*Problem statement:* How many lines in the records below contain the word "Repository"? Answer with the number only.

*Given records:*
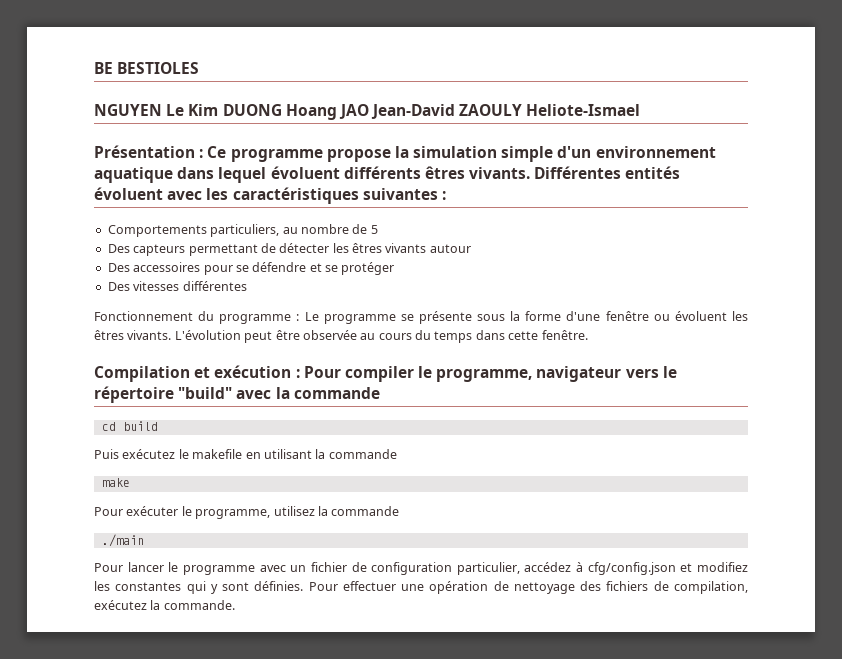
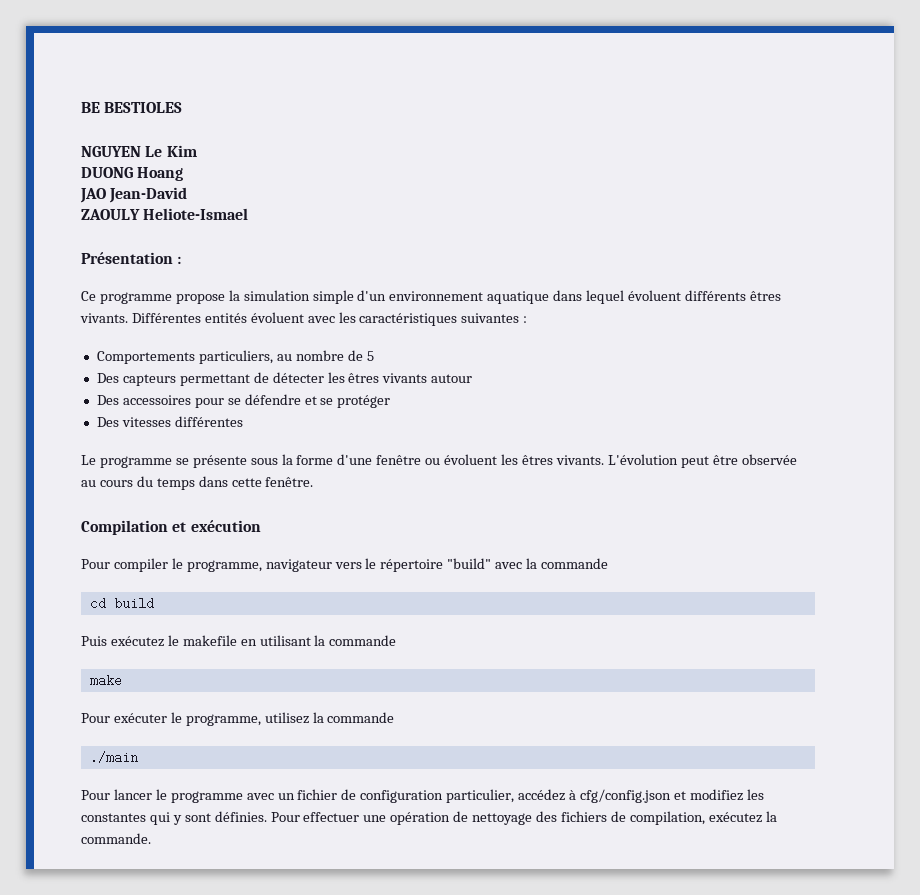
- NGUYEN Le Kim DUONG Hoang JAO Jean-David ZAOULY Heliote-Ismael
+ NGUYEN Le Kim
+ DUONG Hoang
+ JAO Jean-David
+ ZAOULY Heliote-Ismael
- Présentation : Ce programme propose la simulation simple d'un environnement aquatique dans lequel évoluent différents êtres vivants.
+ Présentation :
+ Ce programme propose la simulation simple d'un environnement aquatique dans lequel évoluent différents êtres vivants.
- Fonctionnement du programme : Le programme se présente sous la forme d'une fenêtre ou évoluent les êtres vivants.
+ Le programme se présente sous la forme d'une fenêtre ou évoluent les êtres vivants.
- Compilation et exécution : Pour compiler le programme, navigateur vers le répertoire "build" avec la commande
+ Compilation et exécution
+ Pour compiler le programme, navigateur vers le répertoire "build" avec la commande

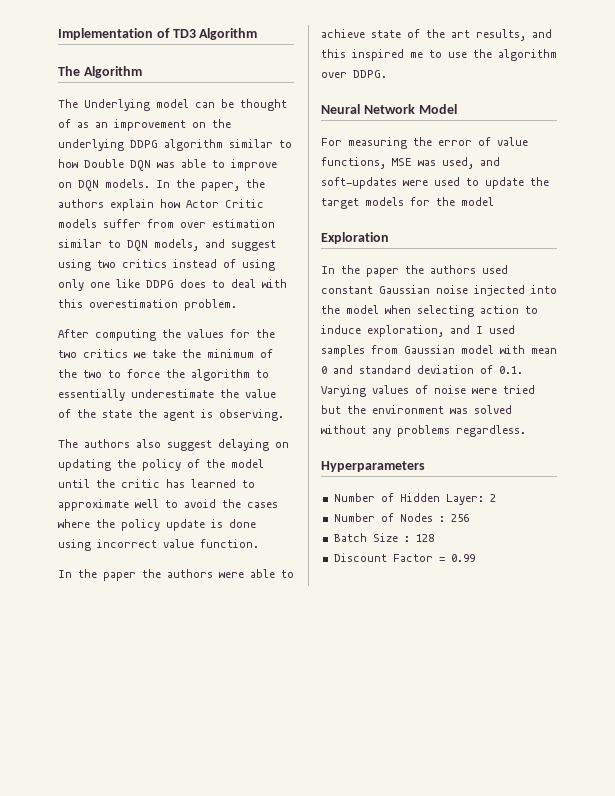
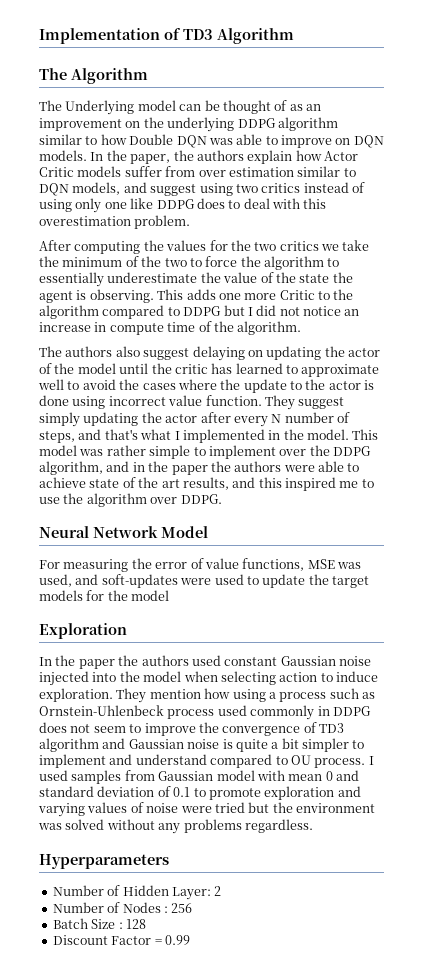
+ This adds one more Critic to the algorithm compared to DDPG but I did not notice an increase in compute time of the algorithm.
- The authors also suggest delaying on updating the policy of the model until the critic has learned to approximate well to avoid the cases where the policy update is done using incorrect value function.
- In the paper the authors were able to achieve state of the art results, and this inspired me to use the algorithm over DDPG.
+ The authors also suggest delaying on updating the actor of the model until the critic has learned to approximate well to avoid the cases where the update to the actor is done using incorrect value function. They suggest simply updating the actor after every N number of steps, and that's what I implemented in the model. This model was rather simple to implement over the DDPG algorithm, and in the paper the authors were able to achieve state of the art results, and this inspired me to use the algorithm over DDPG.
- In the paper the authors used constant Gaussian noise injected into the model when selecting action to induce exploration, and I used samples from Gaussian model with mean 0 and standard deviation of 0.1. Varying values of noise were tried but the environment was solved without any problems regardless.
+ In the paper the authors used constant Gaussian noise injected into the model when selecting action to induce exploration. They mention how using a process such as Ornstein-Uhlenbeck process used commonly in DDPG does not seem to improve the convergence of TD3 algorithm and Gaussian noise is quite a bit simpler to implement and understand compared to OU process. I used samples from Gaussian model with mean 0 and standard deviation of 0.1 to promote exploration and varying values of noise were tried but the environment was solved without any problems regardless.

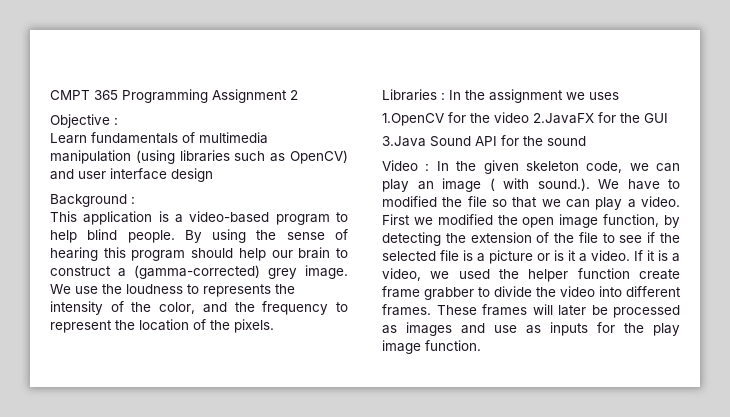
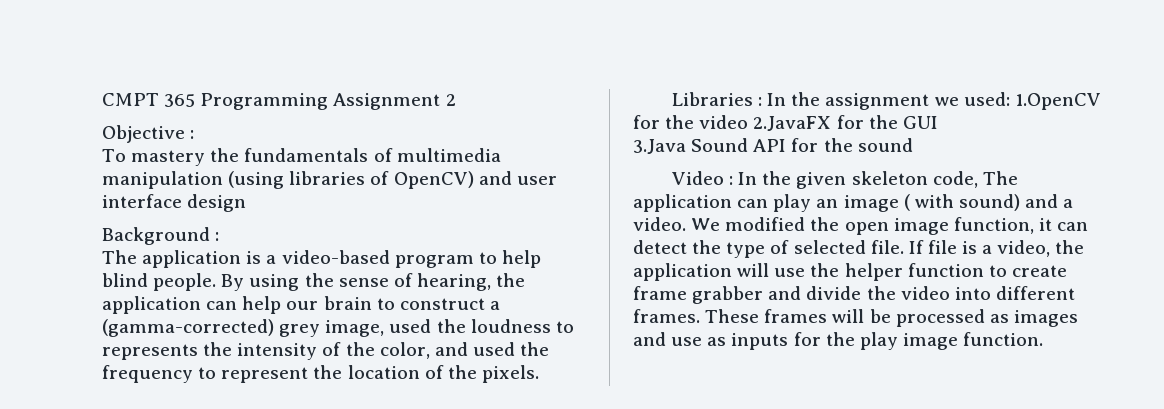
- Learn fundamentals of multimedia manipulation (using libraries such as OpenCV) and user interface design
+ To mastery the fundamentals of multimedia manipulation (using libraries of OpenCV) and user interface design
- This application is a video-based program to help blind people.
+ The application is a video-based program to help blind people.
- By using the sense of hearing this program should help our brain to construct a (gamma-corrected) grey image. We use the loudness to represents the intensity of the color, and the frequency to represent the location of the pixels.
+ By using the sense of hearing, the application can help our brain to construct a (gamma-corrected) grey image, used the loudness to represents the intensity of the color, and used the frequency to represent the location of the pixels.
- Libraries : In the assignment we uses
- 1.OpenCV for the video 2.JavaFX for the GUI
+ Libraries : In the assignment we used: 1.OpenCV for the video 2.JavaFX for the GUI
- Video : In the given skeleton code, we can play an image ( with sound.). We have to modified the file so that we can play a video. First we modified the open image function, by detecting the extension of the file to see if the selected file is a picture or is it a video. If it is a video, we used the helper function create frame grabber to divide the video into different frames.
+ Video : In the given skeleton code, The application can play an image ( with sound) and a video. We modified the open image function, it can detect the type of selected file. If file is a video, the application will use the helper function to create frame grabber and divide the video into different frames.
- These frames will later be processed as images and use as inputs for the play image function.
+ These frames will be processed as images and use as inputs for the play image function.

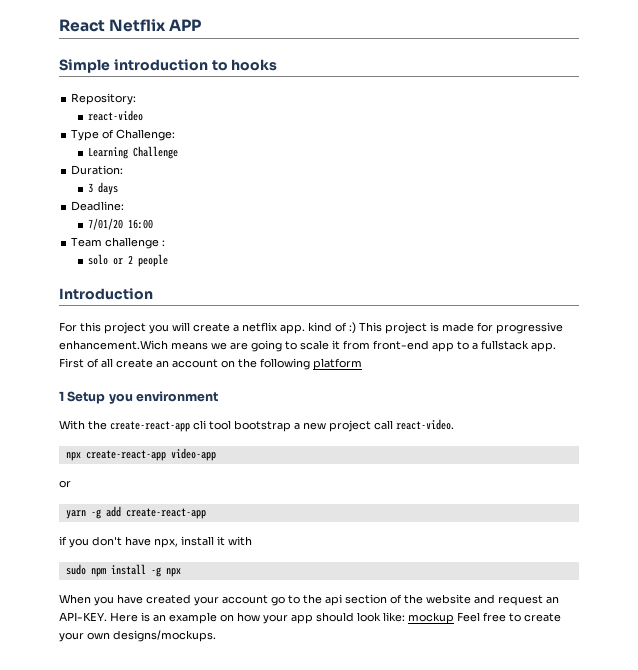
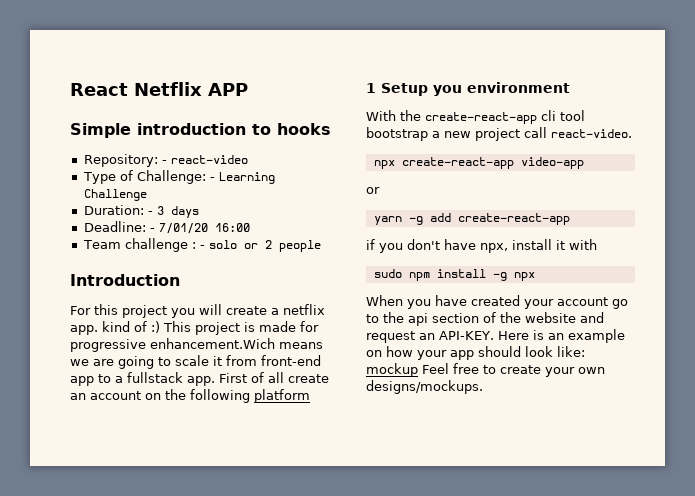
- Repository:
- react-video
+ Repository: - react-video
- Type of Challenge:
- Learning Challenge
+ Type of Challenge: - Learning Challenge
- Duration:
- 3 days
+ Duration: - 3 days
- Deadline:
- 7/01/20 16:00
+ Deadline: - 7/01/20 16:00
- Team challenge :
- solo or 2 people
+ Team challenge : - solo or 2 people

*Completed task:* 2